San John Henry Newman y el espíritu universitario
Lecciones para recuperar la fineza y la calidez académica
San John Henry Newman (1801-1890), doctor de la Iglesia, fue un universitario a carta cabal. Vivió el espíritu universitario de Oxford, Rector de la Universidad Católica de Irlanda, dedicó varios de sus escritos a la idea de la universidad. Sabía de lo que escribía. No habla como el funcionario que mira a lo universitario como un objeto al que hay que controlar y supervisar. Así como su lema episcopal fue “el corazón le habla al corazón”, del mismo modo, Newman escribe, desde su experiencia y ciencia, de un universitario a otro universitario.
En Auge y progreso de las universidades (Encuentro, 2024, Kindle edition) se puede apreciar, entre otros asuntos, el espíritu universitario rastreable desde los albores de la cultura helénica. “La educación que proporcionaba Atenas -señala Newman- era lo que el estudiante observaba, oía y captaba mediante la magia de la empatía, no lo que leía (p. 68)”. Al maestro se le escucha, se dialoga con él; después, se le lee. Son esos momentos estelares de la docencia universitaria en los que se encuentran la exposición de las ideas y el deseo de conocimiento. Espacios en los que se ilumina un poquito de la realidad, como cuando uno dice “ya lo vi”.
Los años que llevo en la vida universitaria me llevan a enfatizar la importancia de la presencialidad en la formación del universitario. “Los principios generales de cualquier disciplina puede aprenderlos uno mediante libros en casa; pero el detalle, el color, el tono, el espíritu, la vida que hace que esa disciplina viva en nosotros…, todo eso debe uno recibirlo de aquellos en los que ya vive (p. 39)”. En la docencia se transmite vida, se enseña desde la pasión -recordaba otro gran maestro, George Steiner-. Cuando en un aula se consigue estar en la misma longitud de onda, se produce afinidad entre espíritus. Todo aporta e importa: el tono de voz, los gestos, las miradas, los énfasis. Recuerdo, en este sentido, la facilidad con la que el maestro Carlos Llano -profesor de la Universidad Panamericana de México- se manejaba ante un auditorio grande, un aula mediana o la conversación personal a la distancia de un café. Había conexión, la misma que se cuenta de las clases del gran Romano Guardini.
Carlos Cardona, otro gran universitario, metafísico con alma de poeta, indicaba que se aprende de quien se ama. Sí, la docencia fluye mejor cuando hay sintonía entre el profesor y los participantes: cercanía y calidez, talento y sencillez, confianza y respeto. Qué importante es la simpatía, la afinidad; las relaciones personales en el aula, en los entreactos, en los pasillos, en la cafetería, en los patios, en la riquísima vida universitaria en la que se devela la singularidad de todos y cada uno.

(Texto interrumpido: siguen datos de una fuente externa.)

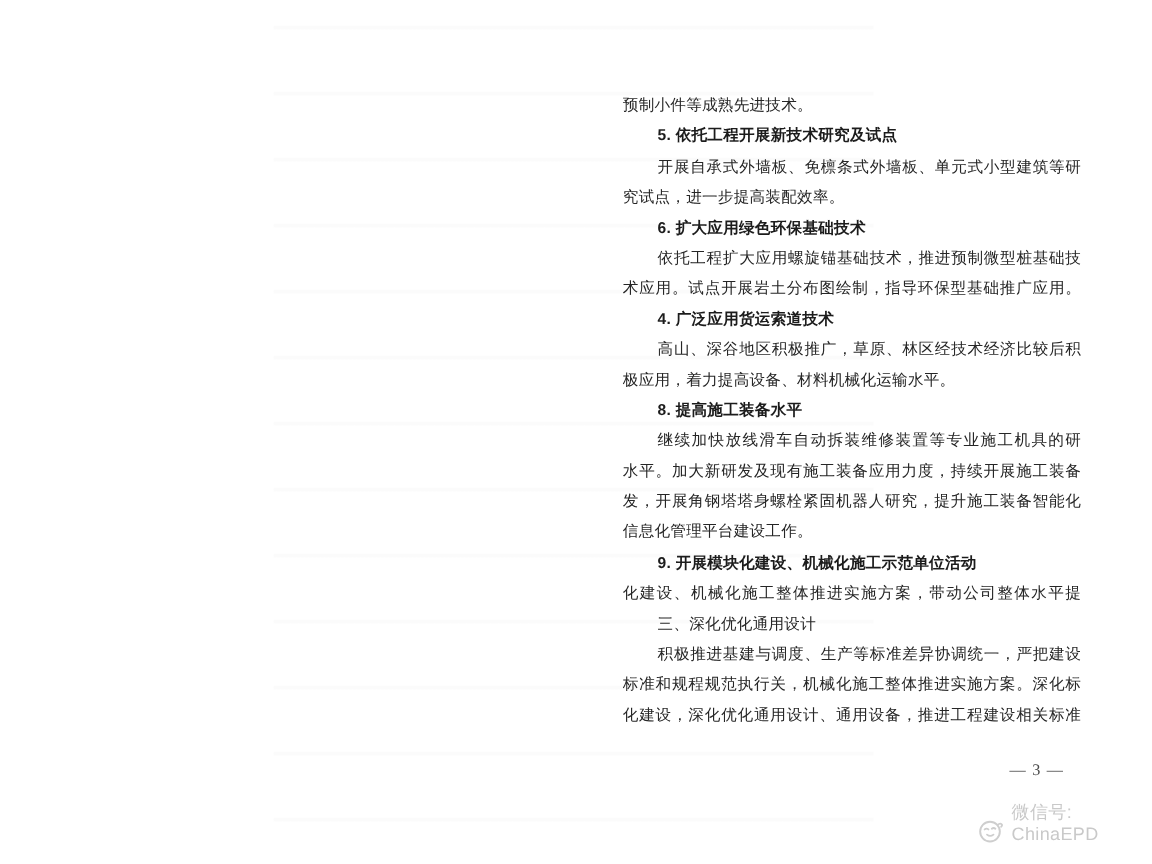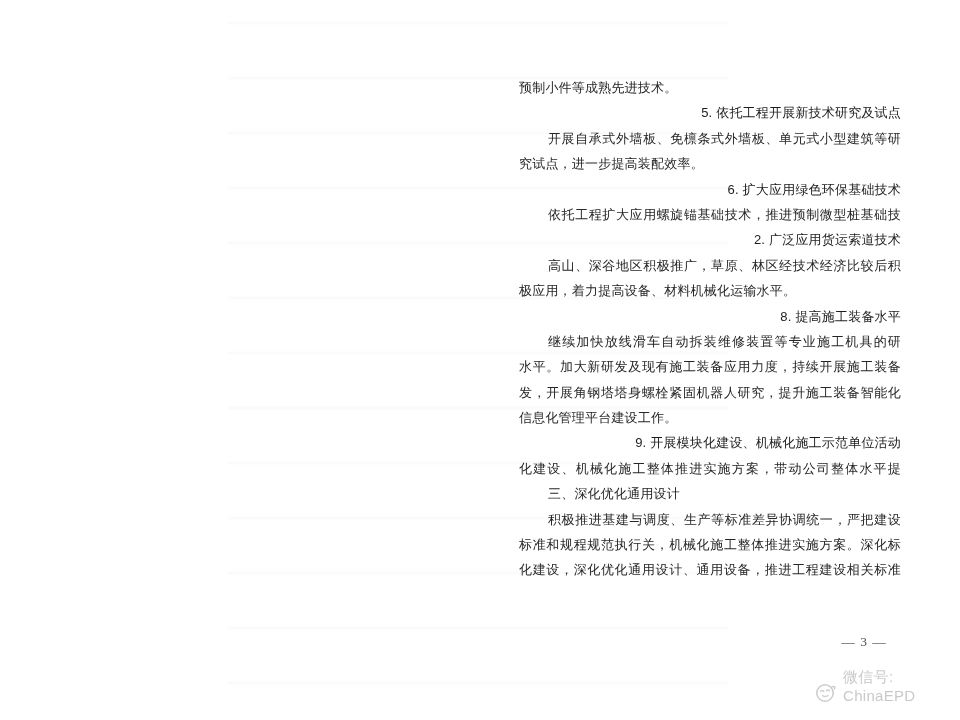--- a/index.html
+++ b/index.html
@@ -28,7 +28,7 @@
   .line { width: 382px; height: 25.4px; overflow: hidden; white-space: nowrap; }
   .line.justify { white-space: normal; text-align: justify; text-align-last: justify; }
   .line.indent { padding-left: 29px; }
-  .line.bold { font-weight: 400; color: #1c1c1c; text-align: right; }
+  .line.bold { font-weight: 700; color: #1c1c1c; }
 
   .page-number {
     position: absolute;

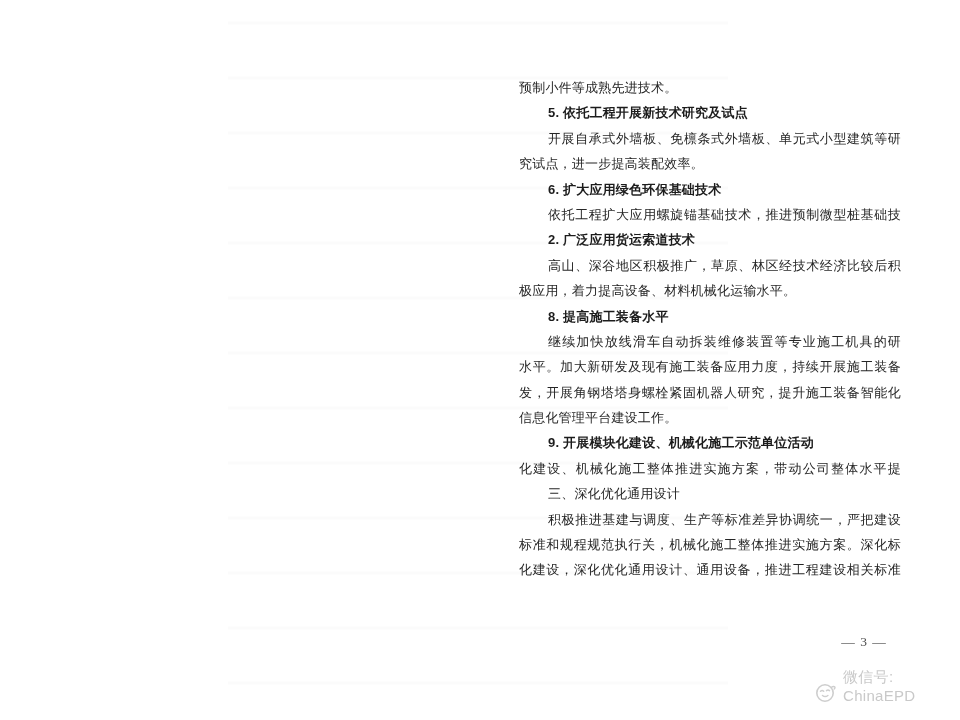--- a/index.html
+++ b/index.html
@@ -61,6 +61,7 @@
       <div class="line">究试点，进一步提高装配效率。</div>
       <div class="line bold indent">6.  扩大应用绿色环保基础技术</div>
       <div class="line indent justify">依托工程扩大应用螺旋锚基础技术，推进预制微型桩基础技</div>
+      <div class="line justify">术应用。试点开展岩土分布图绘制，指导环保型基础推广应用。</div>
       <div class="line bold indent">2.  广泛应用货运索道技术</div>
       <div class="line indent justify">高山、深谷地区积极推广，草原、林区经技术经济比较后积</div>
       <div class="line">极应用，着力提高设备、材料机械化运输水平。</div>

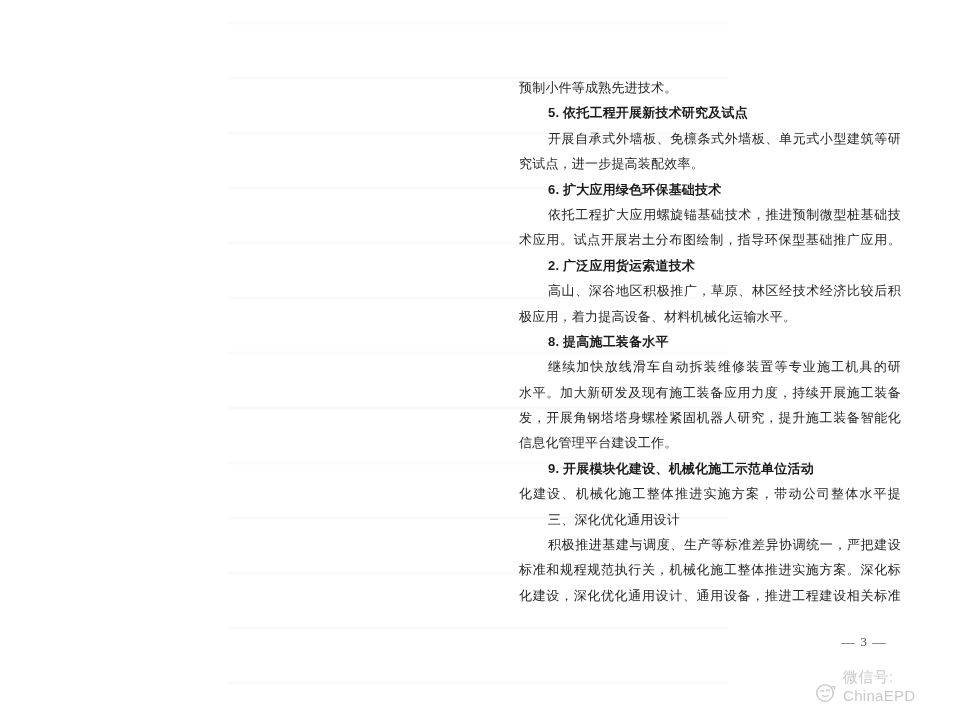--- a/index.html
+++ b/index.html
@@ -62,7 +62,7 @@
       <div class="line bold indent">6.  扩大应用绿色环保基础技术</div>
       <div class="line indent justify">依托工程扩大应用螺旋锚基础技术，推进预制微型桩基础技</div>
       <div class="line justify">术应用。试点开展岩土分布图绘制，指导环保型基础推广应用。</div>
-      <div class="line bold indent">2.  广泛应用货运索道技术</div>
+      <div class="line bold indent">4.  广泛应用货运索道技术</div>
       <div class="line indent justify">高山、深谷地区积极推广，草原、林区经技术经济比较后积</div>
       <div class="line">极应用，着力提高设备、材料机械化运输水平。</div>
       <div class="line bold indent">8.  提高施工装备水平</div>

¿Qué sucede cuando esta fineza de espíritu tan propia de la universidad se diluye? Lo que queda es bien pobre. La “institución” sigue funcionando, pero sólo a base de procesos. Los profesores se acartonan dedicados a dictar enlatados de conocimientos, siempre iguales, anodinos, ayunos de creatividad. Los procesos han congelado el espíritu y lo han convertido en una gélida estatua, atrapado en papeles e idearios sin vida. A falta de espíritu, sólo queda la materialidad de las estructuras, edificios, sistemas académicos. Necesarios, ciertamente, pero al precio de convertir a profesores y alumnos en los “hombres grises” de la novela Momo de Michael Ende: magníficos ahorradores de tiempos sin alma.
Los estudios universitarios-insiste Newman- han de ayudar a la formación del carácter, en su dimensión intelectual y moral. De ahí que la universidad alcance su plenitud cuando proporciona a sus miembros los medios idóneos para dar respuesta a la necesidad humana de conocer, acompañando a todos los miembros de la comunidad universitaria en la búsqueda incesante de la verdad. Estas razones intemporales no deben ser opacadas por la urgencia de formar profesionales. Sigue vigente el objetivo primario de formar mejores personas, para cuyo fin el cultivo de las Humanidades fomenta el florecimiento de lo humano. Lo meramente utilitario -aun cuando solucione problemas- es insuficiente para la sostenibilidad de la sociedad. El faro de la sabiduría humanística proporciona hondura y altura al saber hacer profesional, facilitando las prácticas valorativas propias de las buenas personas.